Dataset records:
-----
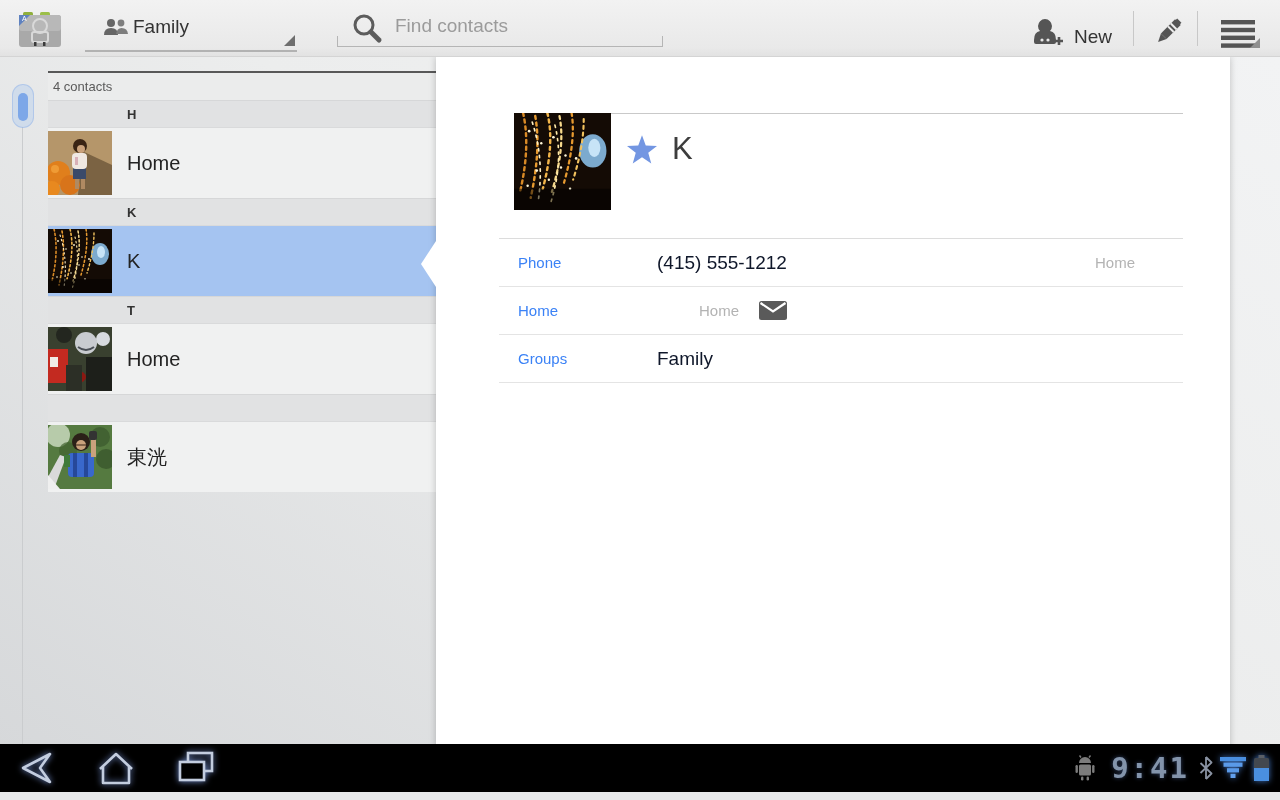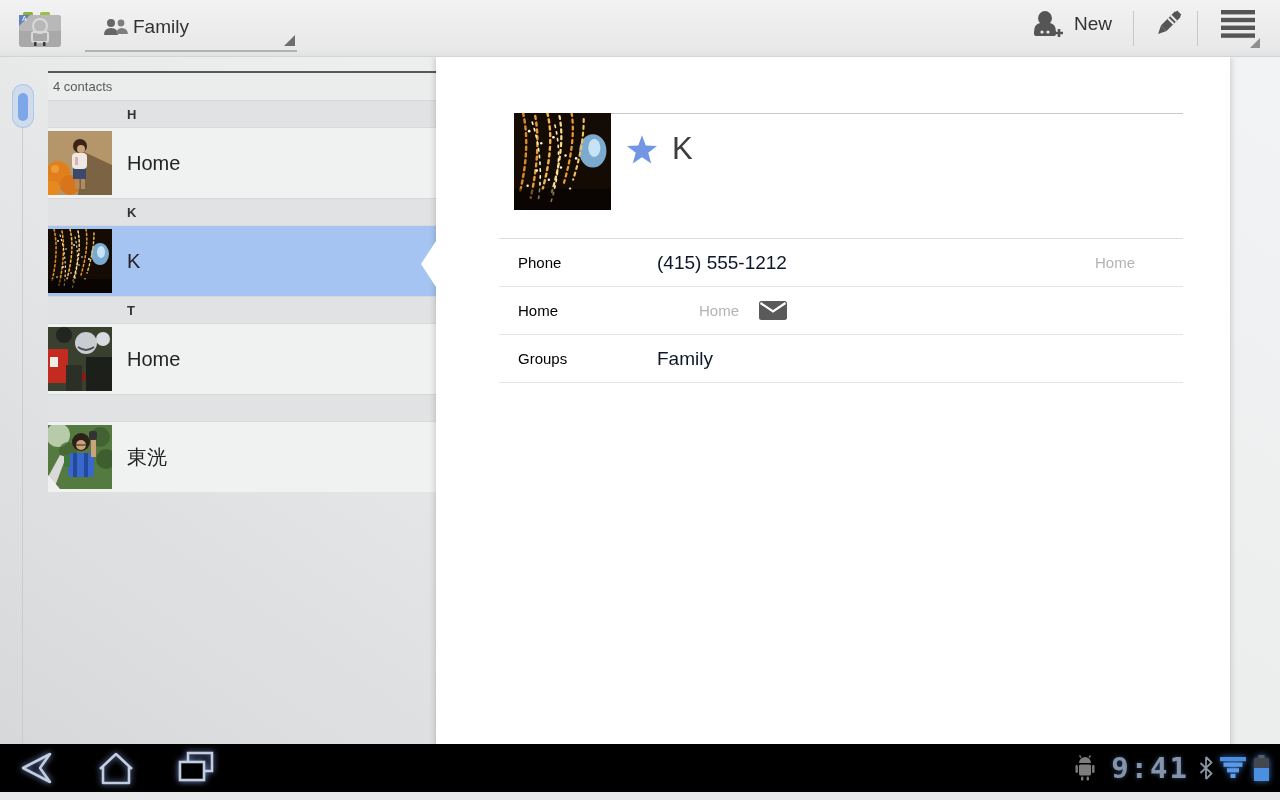--- a/index.html
+++ b/index.html
@@ -201,6 +201,14 @@
       <span class="caret"></span>
     </div>
 
+    <div class="search">
+      <svg width="32" height="32" viewBox="0 0 32 32">
+        <circle cx="13" cy="13" r="9" fill="none" stroke="#5c5c5c" stroke-width="3"></circle>
+        <line x1="20" y1="20" x2="28" y2="28" stroke="#5c5c5c" stroke-width="5" stroke-linecap="round"></line>
+      </svg>
+      <input type="text" placeholder="Find contacts" style="">
+      <div class="bracket"></div>
+    </div>
 
     <button class="ab-btn btn-new">
       <svg width="36" height="32" viewBox="0 0 36 32">

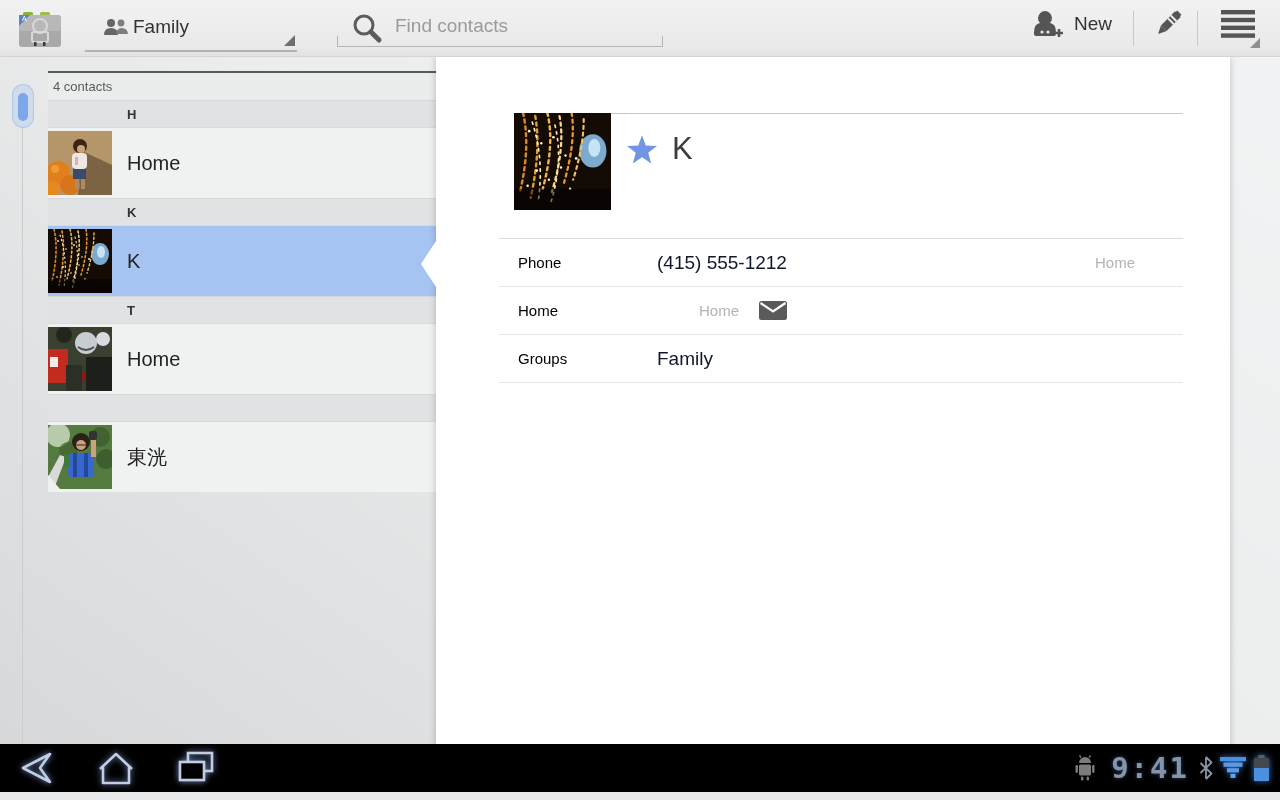--- a/index.html
+++ b/index.html
@@ -26,7 +26,7 @@
     border:none; background:transparent; outline:none; font-size:19px; color:#444;
     font-family:"Liberation Sans",sans-serif; }
   .search input::placeholder { color:#9b9b9b; opacity:1; }
-  .ab-btn { position:absolute; top:0; height:48px; display:flex; align-items:center;
+  .ab-btn { position:absolute; top:0; height:48px; display:flex; align-items:flex-end;
     background:none; border:none; cursor:pointer; font-family:"Liberation Sans",sans-serif; }
   .btn-new { left:1030px; width:100px; }
   .btn-new .new-label { font-size:19px; color:#333; margin-left:8px; }

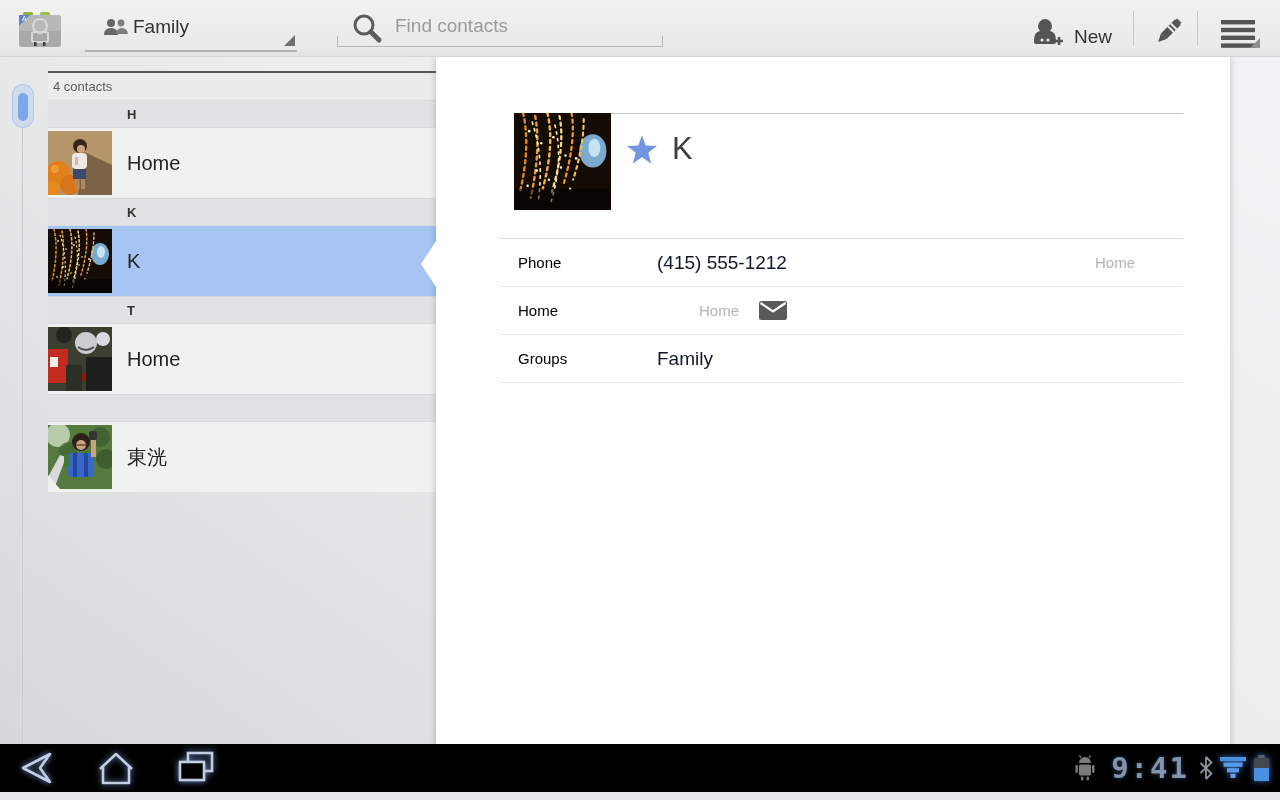--- a/index.html
+++ b/index.html
@@ -72,7 +72,7 @@
   .card .cd-name { position:absolute; left:236px; top:74px; font-size:31px; font-weight:300; color:#3d3d3d; }
   .kv-rows { position:absolute; left:63px; top:181px; width:684px; border-top:1px solid #dcdcdc; }
   .kv-row { display:flex; align-items:center; height:48px; border-bottom:1px solid #e4e4e4; cursor:pointer; }
-  .kv-label { width:158px; padding-left:19px; font-size:15px; color:#000000; }
+  .kv-label { width:158px; padding-left:19px; font-size:15px; color:#3b82f6; }
   .kv-value { flex:1; font-size:19px; color:#0f172a; }
   .kv-type { width:82px; text-align:right; font-size:15px; color:#b3b3b3; }
   .kv-icon-slot { width:48px; display:flex; justify-content:flex-end; align-items:center; }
-----
▶ YOUR TASK: Omit the pictures and write out the remaining data exactly.

▶ YOUR SOLUTION:
--- a/index.html
+++ b/index.html
@@ -201,6 +201,14 @@
       <span class="caret"></span>
     </div>
 
+    <div class="search">
+      <svg width="32" height="32" viewBox="0 0 32 32">
+        <circle cx="13" cy="13" r="9" fill="none" stroke="#5c5c5c" stroke-width="3"></circle>
+        <line x1="20" y1="20" x2="28" y2="28" stroke="#5c5c5c" stroke-width="5" stroke-linecap="round"></line>
+      </svg>
+      <input type="text" placeholder="Find contacts" style="">
+      <div class="bracket"></div>
+    </div>
 
     <button class="ab-btn btn-new">
       <svg width="36" height="32" viewBox="0 0 36 32">

--- a/index.html
+++ b/index.html
@@ -26,7 +26,7 @@
     border:none; background:transparent; outline:none; font-size:19px; color:#444;
     font-family:"Liberation Sans",sans-serif; }
   .search input::placeholder { color:#9b9b9b; opacity:1; }
-  .ab-btn { position:absolute; top:0; height:48px; display:flex; align-items:center;
+  .ab-btn { position:absolute; top:0; height:48px; display:flex; align-items:flex-end;
     background:none; border:none; cursor:pointer; font-family:"Liberation Sans",sans-serif; }
   .btn-new { left:1030px; width:100px; }
   .btn-new .new-label { font-size:19px; color:#333; margin-left:8px; }

--- a/index.html
+++ b/index.html
@@ -72,7 +72,7 @@
   .card .cd-name { position:absolute; left:236px; top:74px; font-size:31px; font-weight:300; color:#3d3d3d; }
   .kv-rows { position:absolute; left:63px; top:181px; width:684px; border-top:1px solid #dcdcdc; }
   .kv-row { display:flex; align-items:center; height:48px; border-bottom:1px solid #e4e4e4; cursor:pointer; }
-  .kv-label { width:158px; padding-left:19px; font-size:15px; color:#000000; }
+  .kv-label { width:158px; padding-left:19px; font-size:15px; color:#3b82f6; }
   .kv-value { flex:1; font-size:19px; color:#0f172a; }
   .kv-type { width:82px; text-align:right; font-size:15px; color:#b3b3b3; }
   .kv-icon-slot { width:48px; display:flex; justify-content:flex-end; align-items:center; }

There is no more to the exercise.